Your objective: Keep the pictures out, please, and set down every record exactly.

···

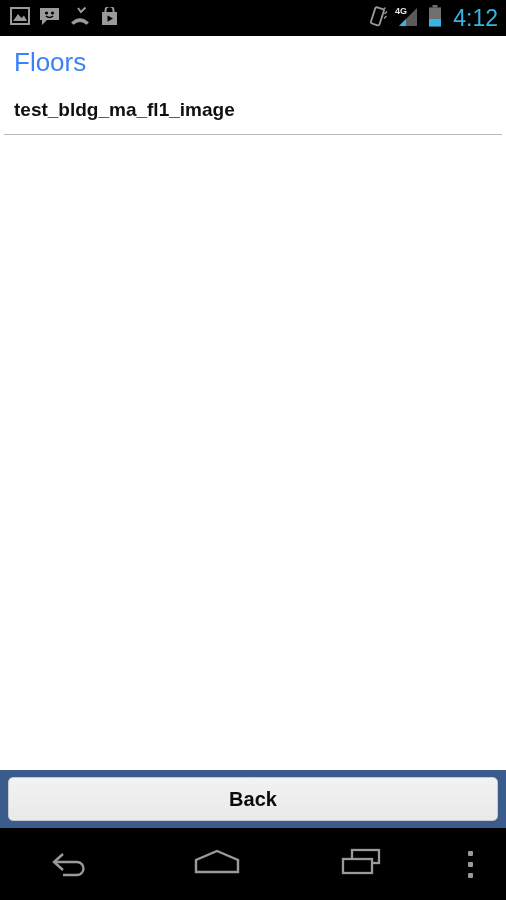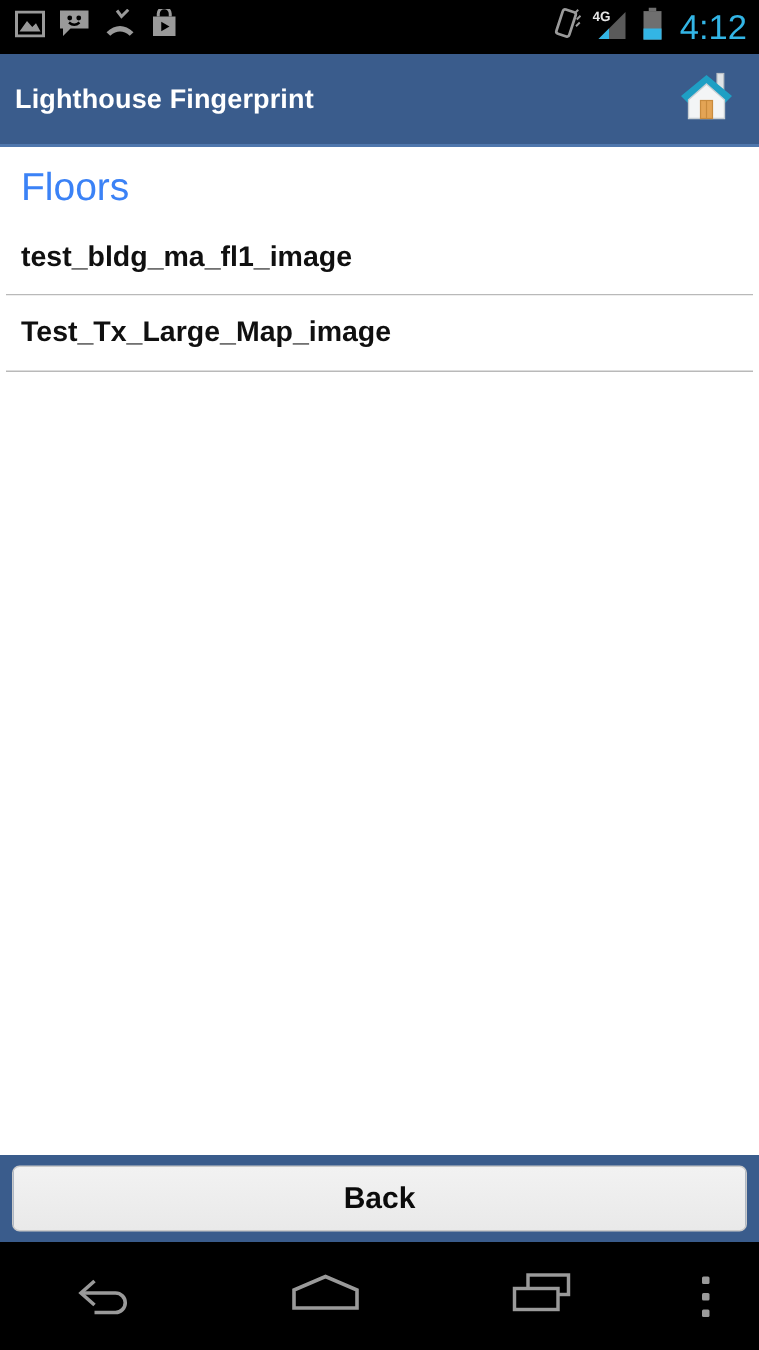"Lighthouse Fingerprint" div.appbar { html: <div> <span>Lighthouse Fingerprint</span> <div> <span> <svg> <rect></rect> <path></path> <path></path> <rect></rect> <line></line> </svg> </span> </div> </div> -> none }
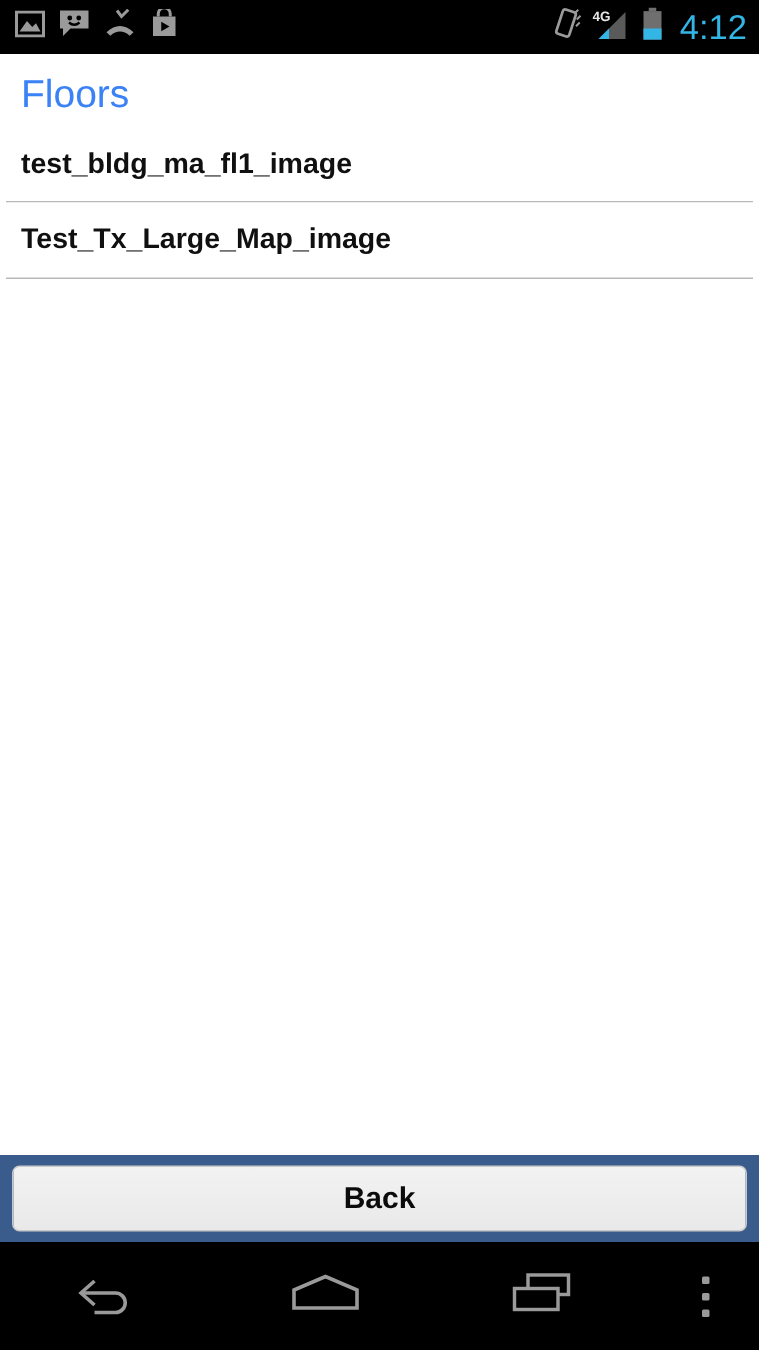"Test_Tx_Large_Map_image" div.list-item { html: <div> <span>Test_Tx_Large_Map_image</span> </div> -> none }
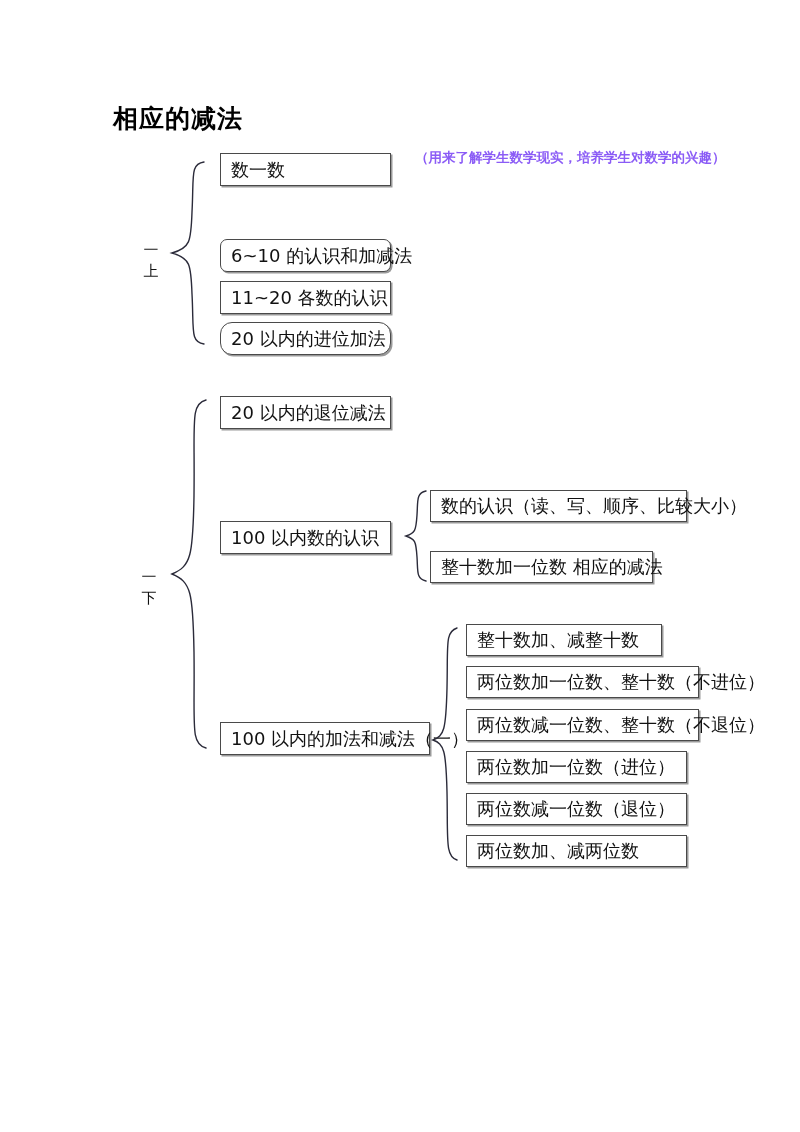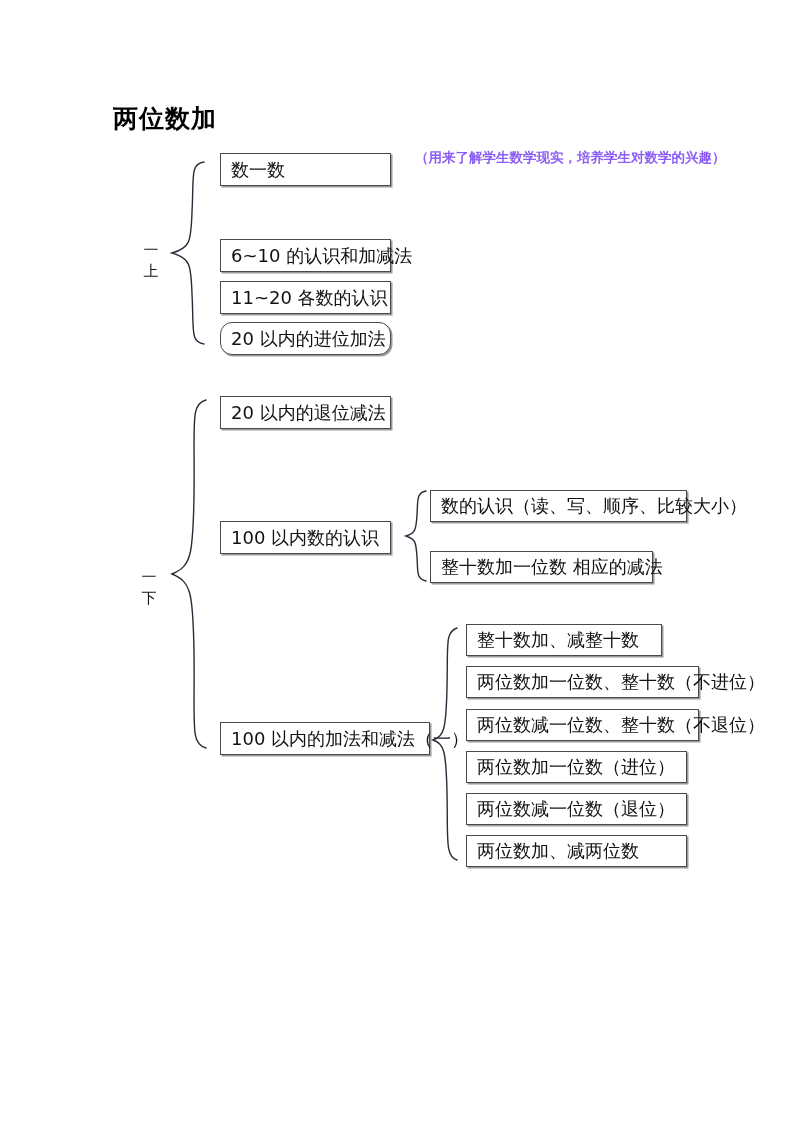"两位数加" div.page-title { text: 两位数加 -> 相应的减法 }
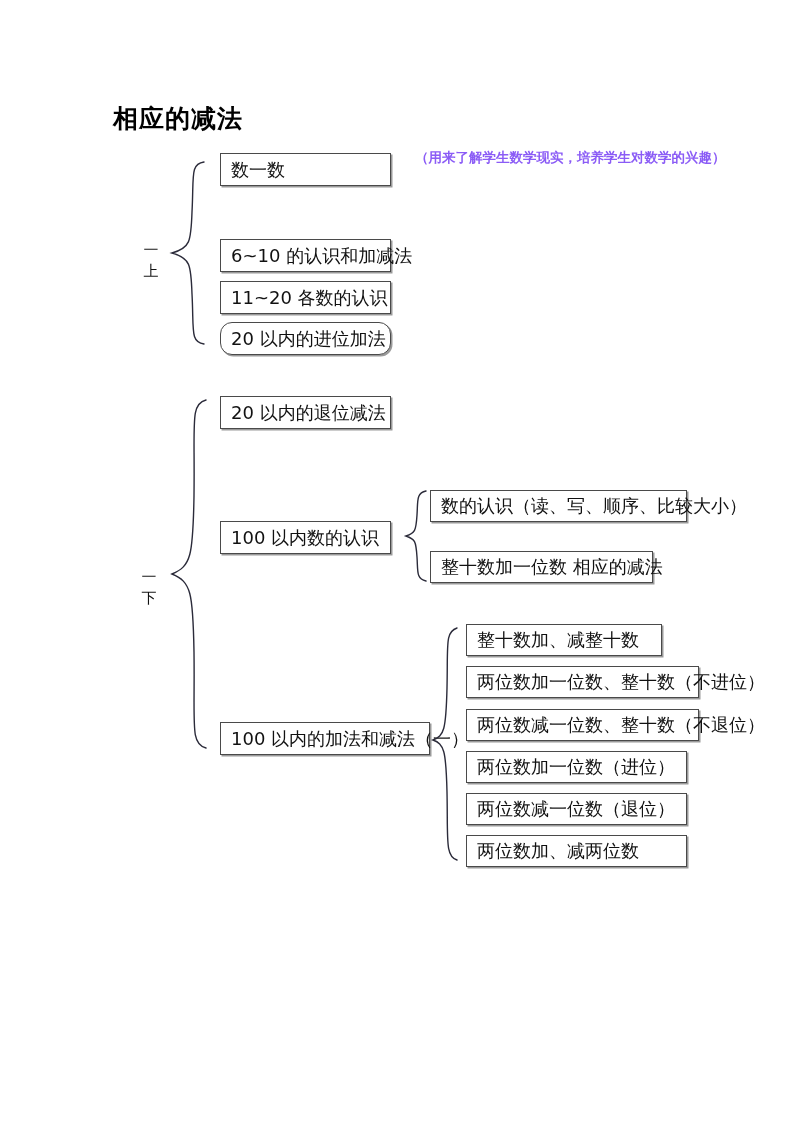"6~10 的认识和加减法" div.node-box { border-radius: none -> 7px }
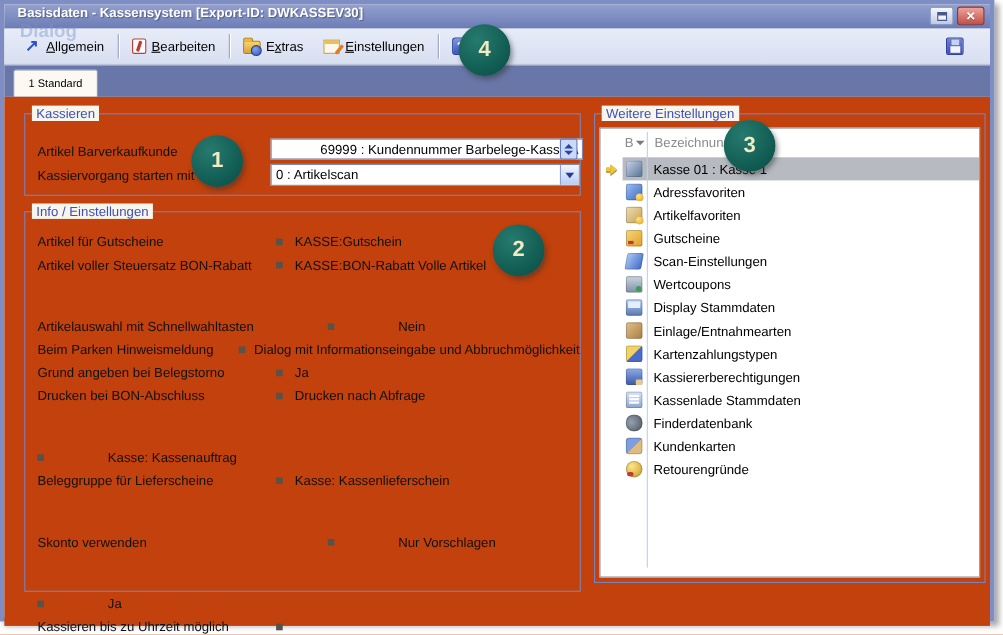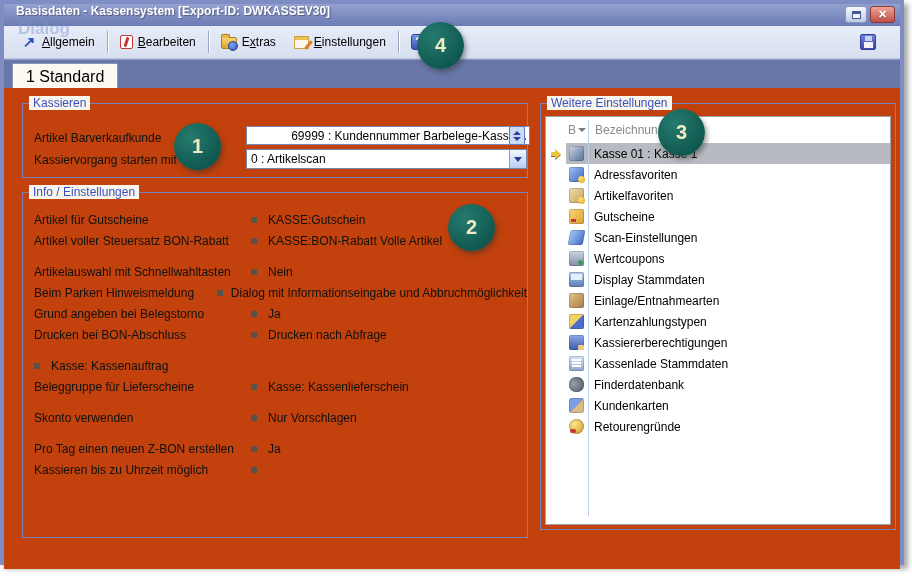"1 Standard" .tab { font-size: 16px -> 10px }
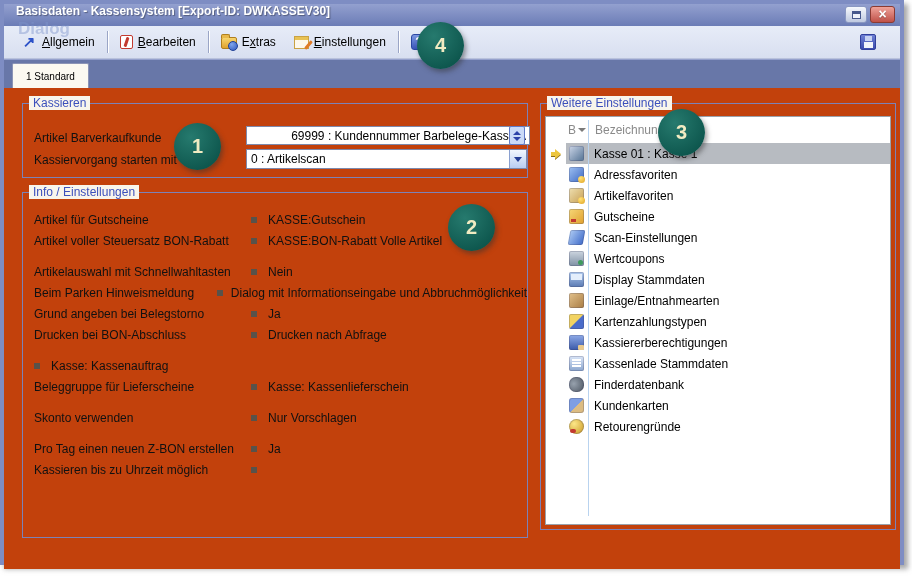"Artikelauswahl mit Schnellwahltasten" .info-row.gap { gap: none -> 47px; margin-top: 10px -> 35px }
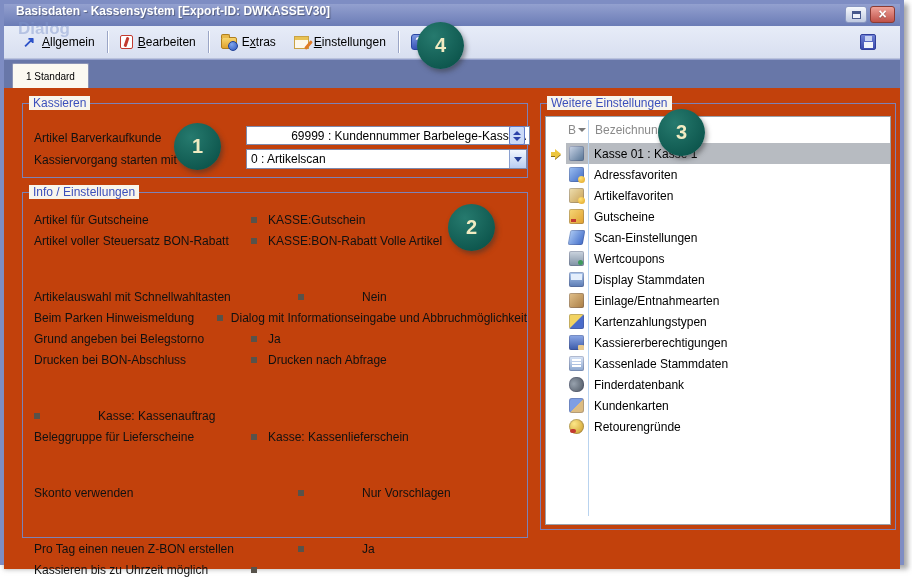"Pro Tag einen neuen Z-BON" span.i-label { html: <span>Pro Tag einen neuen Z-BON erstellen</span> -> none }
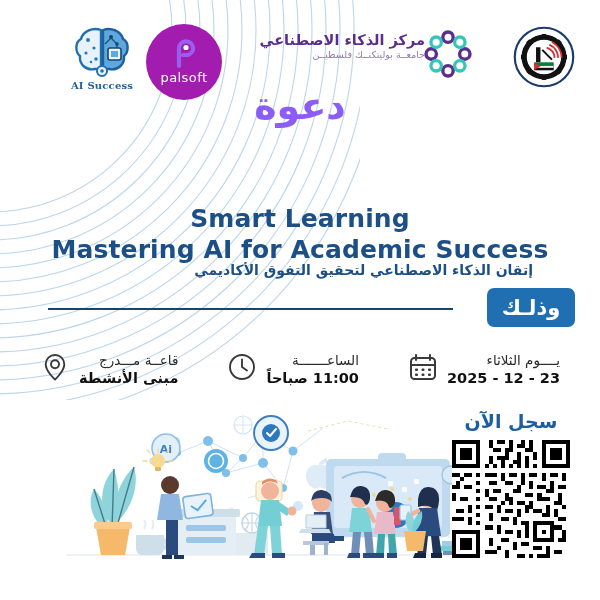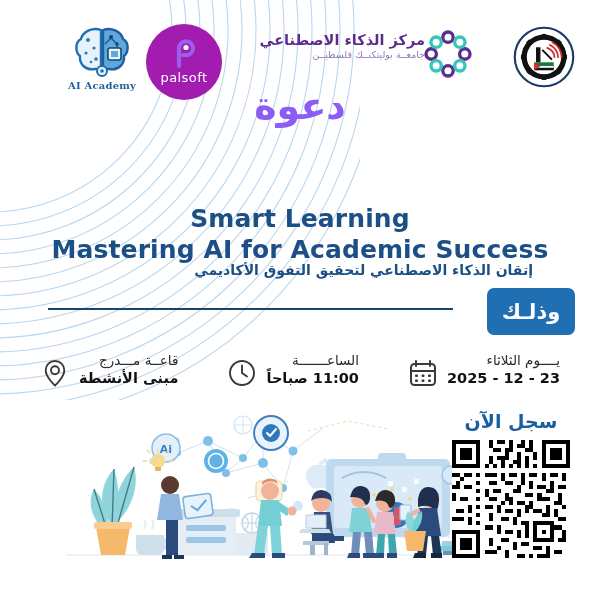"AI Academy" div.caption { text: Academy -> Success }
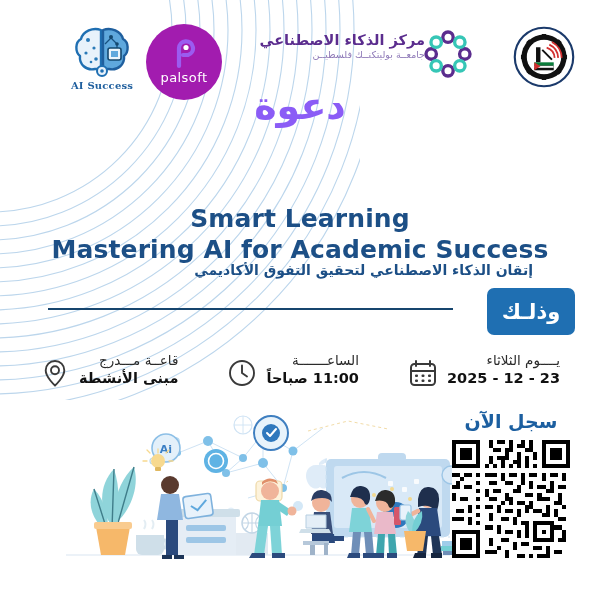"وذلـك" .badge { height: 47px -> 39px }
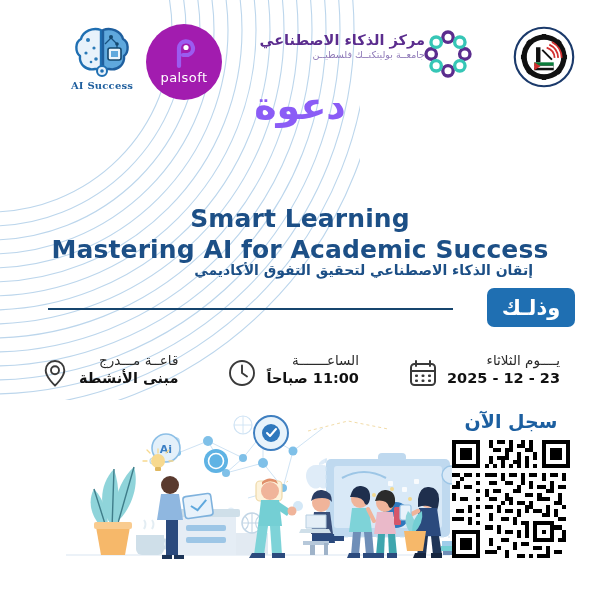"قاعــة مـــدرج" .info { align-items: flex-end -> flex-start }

···

Result of the exercise:
"Lighthouse Fingerprint" div.appbar { html: <div> <span>Lighthouse Fingerprint</span> <div> <span> <svg> <rect></rect> <path></path> <path></path> <rect></rect> <line></line> </svg> </span> </div> </div> -> none }
"Test_Tx_Large_Map_image" div.list-item { html: <div> <span>Test_Tx_Large_Map_image</span> </div> -> none }
"两位数加" div.page-title { text: 两位数加 -> 相应的减法 }
"6~10 的认识和加减法" div.node-box { border-radius: none -> 7px }
"1 Standard" .tab { font-size: 16px -> 10px }
"Artikelauswahl mit Schnellwahltasten" .info-row.gap { gap: none -> 47px; margin-top: 10px -> 35px }
"Pro Tag einen neuen Z-BON" span.i-label { html: <span>Pro Tag einen neuen Z-BON erstellen</span> -> none }
"AI Academy" div.caption { text: Academy -> Success }
"وذلـك" .badge { height: 47px -> 39px }
"قاعــة مـــدرج" .info { align-items: flex-end -> flex-start }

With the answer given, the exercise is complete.